Gümüşhane'de ormancılar, Doğu Karadeniz'in orman varlığı içerisinde yüksek köknarlar, uzun ladin ağaçları ve sık bitki örtüsüyle öne çıkan "Örümcek Ormanları"nda denetim ve koruma görevini aralıksız sürdürüyor.

Gümüşhane'nin Kürtün ilçesinin Yeşilköy sınırlarında yer alan ve içerisinde tabiat parkı, anıt ağaçlar ve gen sahalarının yanı sıra boyları 160 metreyi bulan köknar ve ladin ağaçları da bulunan Örümcek Ormanları'nda, ülkenin güneyinde yaşanan yangınlar sonrası ormancılar denetimlerini sıklaştırdı.

Torul Orman İşletme Müdürlüğünde görevli ormancılar, 3 şef, 2'si kadın 8 orman muhafaza memuru, yangın işçileri, öncü araçlar ve arazözlerle sık sık bölgeyi kontrol ederek kısa süreli yangın tatbikatları yapıyor.

Görev yerleri 4'üncü derece yangına hassas bölge olmasına rağmen ekipler, olası aksi durumlara karşı daima hazır kalmak için saha denetimlerinin yanı sıra alana yerleştirilen çok sayıda fotokapanla da bölgeyi yakından takip ediyor.

Orman varlığını koruma kapsamında kaçak kesimi önleme, gen alanlarının korunması ve ormanda doğal yaşamın devamı için kadın ormancıların da yer aldığı ekipler sahada çalışma yürütüyor. 
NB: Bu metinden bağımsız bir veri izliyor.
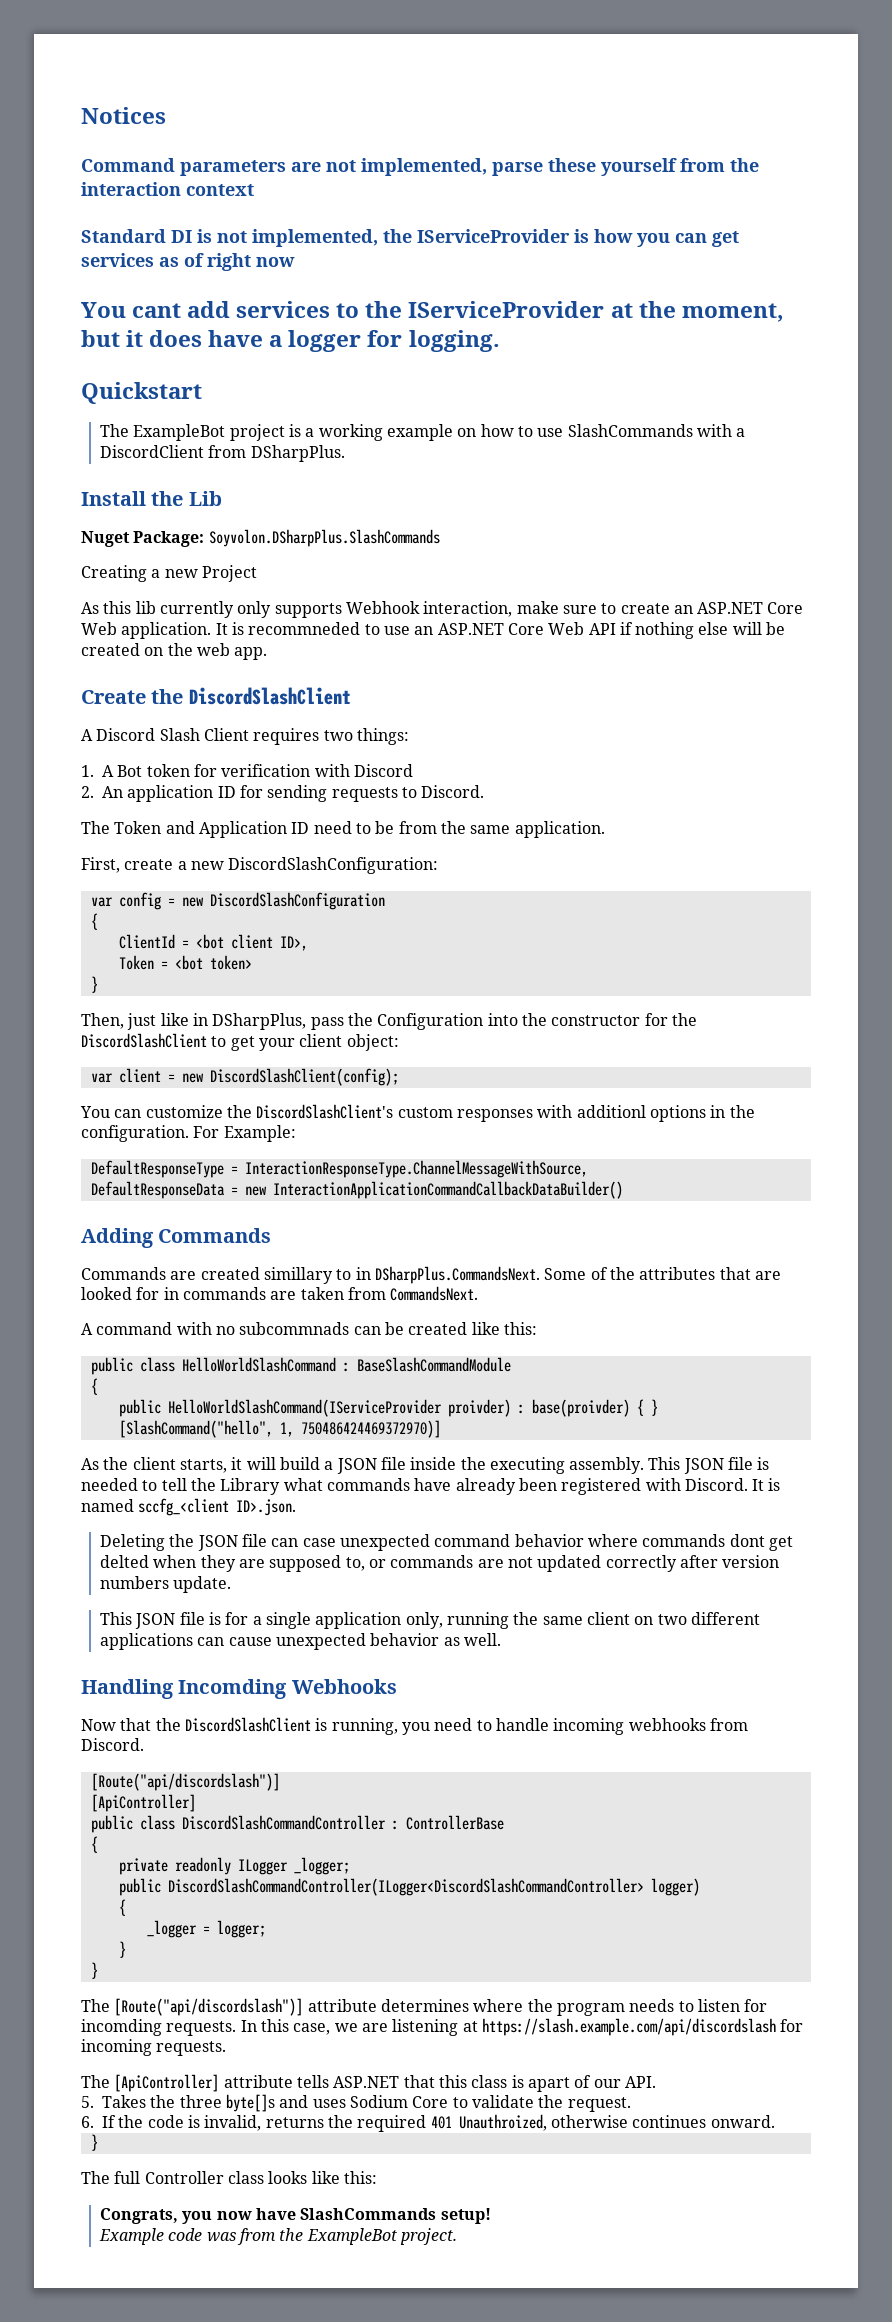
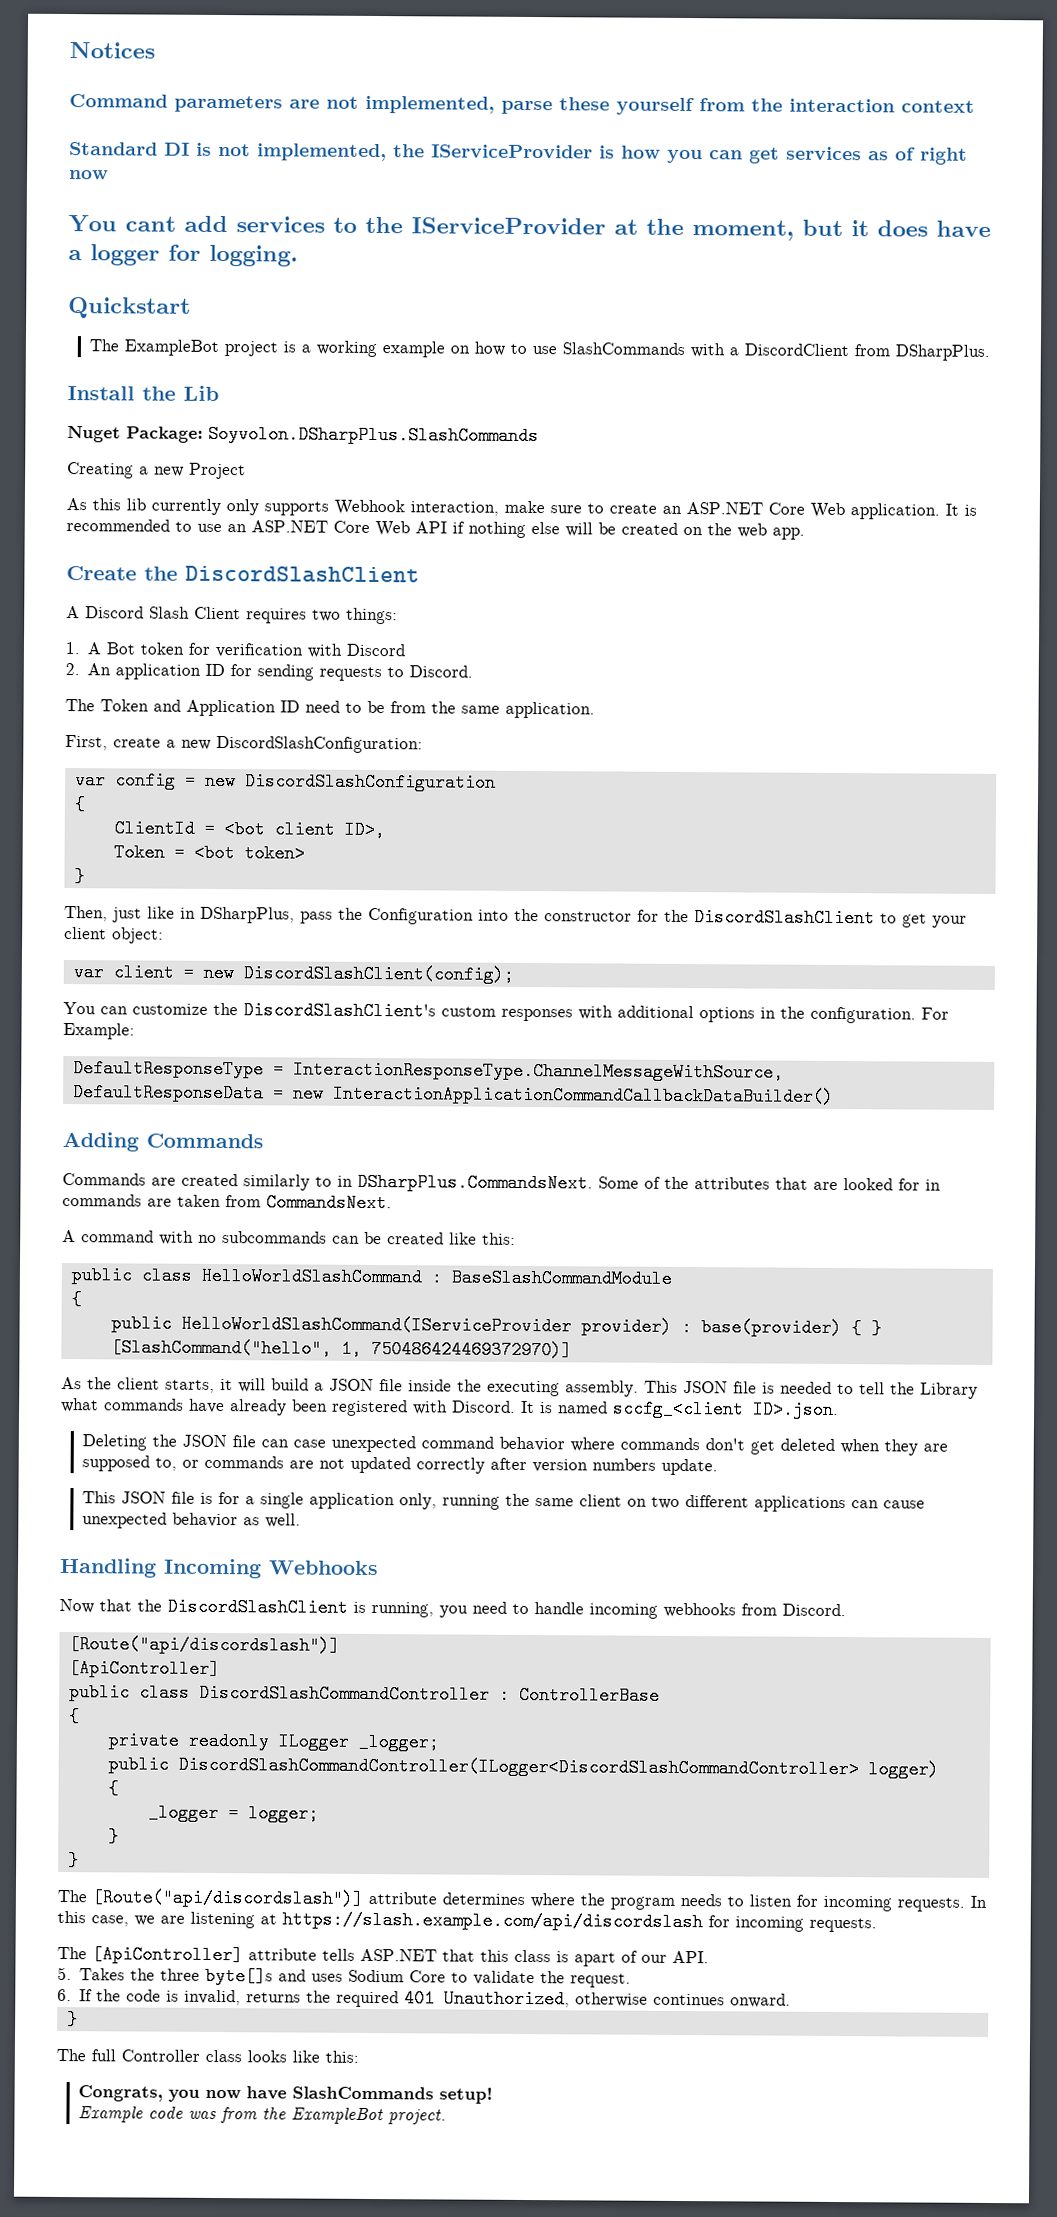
[248,622,361,635] recommneded -> [66,519,170,532] recommended
[576,1105,646,1118] additionl -> [617,1005,694,1019] additional
[263,1267,333,1284] simillary -> [243,1174,310,1191] similarly
[239,1322,350,1335] subcommnads -> [222,1231,327,1244] subcommands
[447,1399,630,1417] proivder) : base(proivder) -> [580,1317,842,1338] provider) : base(provider)
[729,1534,793,1551] [100,1555,150,1568] dont get delted -> [704,1438,835,1455] don't get deleted
[178,1679,288,1699] Incomding -> [163,1558,262,1579] Incoming
[81,2019,162,2036] incomding -> [823,1895,892,1912] incoming
[458,2114,547,2131] Unauthroized, -> [444,1989,571,2009] Unauthorized,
"Türünün en nadide ormanlarını korumaktayız"

Torul Orman İşletme Müdürü Aziz Altınışık, AA muhabirine, Örümcek Ormanları'nın boyları 160 metreyi bulan yaklaşık 600 yaşındaki ladin, köknar türünde ağaçlara ev sahipliği yapmasıyla dünya literatürüne girmiş özel ormanlar olduğunu söyledi.

Örümcek Ormanları'nın 14 bin hektar orman varlığı bulunduğu bilgisini veren Altınışık, ormanın içinde tabiat parkları ile kesin korunacak hassas alanların yer aldığını anımsattı.

Alanda 3 şeflik ile görev yaptıklarını aktaran Altınışık, "Doğu Karadeniz Bölgesi'nde dünyada ve Türkiye'de türünün en nadide ormanlarını korumaktayız. Bölgemiz orman yangınları bakımından 4'üncü derece yangına hassas bölgelerdendir. Alan, yangın işçilerimizle birlikte her daim gözetimimiz altındadır. Gözetimi sağlayabilmemiz için birçok noktaya foto kapanlar yerleştirdik. Fotokapanlarla bu alanları 24 saat takip etmekteyiz. Herhangi bir olumsuzluk olduğuna ilgili şefin cebine mesaj gelmekte ve anında müdahale edilmektedir." diye konuştu. 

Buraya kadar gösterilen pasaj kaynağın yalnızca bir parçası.